Dataset entries →

◆ ◆ ◆

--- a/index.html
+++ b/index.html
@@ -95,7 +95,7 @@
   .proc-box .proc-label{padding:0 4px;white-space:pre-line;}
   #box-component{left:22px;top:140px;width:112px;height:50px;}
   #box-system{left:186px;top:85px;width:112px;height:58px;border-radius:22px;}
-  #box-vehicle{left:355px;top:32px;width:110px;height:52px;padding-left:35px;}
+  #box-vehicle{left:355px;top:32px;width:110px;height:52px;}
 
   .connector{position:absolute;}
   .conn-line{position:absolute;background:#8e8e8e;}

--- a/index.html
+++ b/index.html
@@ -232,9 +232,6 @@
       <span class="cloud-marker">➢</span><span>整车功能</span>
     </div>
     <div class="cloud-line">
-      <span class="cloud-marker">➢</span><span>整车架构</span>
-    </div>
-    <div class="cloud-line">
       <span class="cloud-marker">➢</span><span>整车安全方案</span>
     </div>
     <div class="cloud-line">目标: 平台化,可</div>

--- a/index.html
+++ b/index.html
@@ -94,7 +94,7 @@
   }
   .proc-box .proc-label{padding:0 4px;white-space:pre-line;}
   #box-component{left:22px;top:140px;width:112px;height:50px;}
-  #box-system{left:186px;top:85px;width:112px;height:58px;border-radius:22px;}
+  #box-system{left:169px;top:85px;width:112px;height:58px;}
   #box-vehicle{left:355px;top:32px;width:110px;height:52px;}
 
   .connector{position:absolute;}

◆ ◆ ◆

What you will do →
Check each line of the entries for "border" and copy those that have it.

Solved problem →
   #box-system{left:186px;top:85px;width:112px;height:58px;border-radius:22px;}
-  #box-system{left:186px;top:85px;width:112px;height:58px;border-radius:22px;}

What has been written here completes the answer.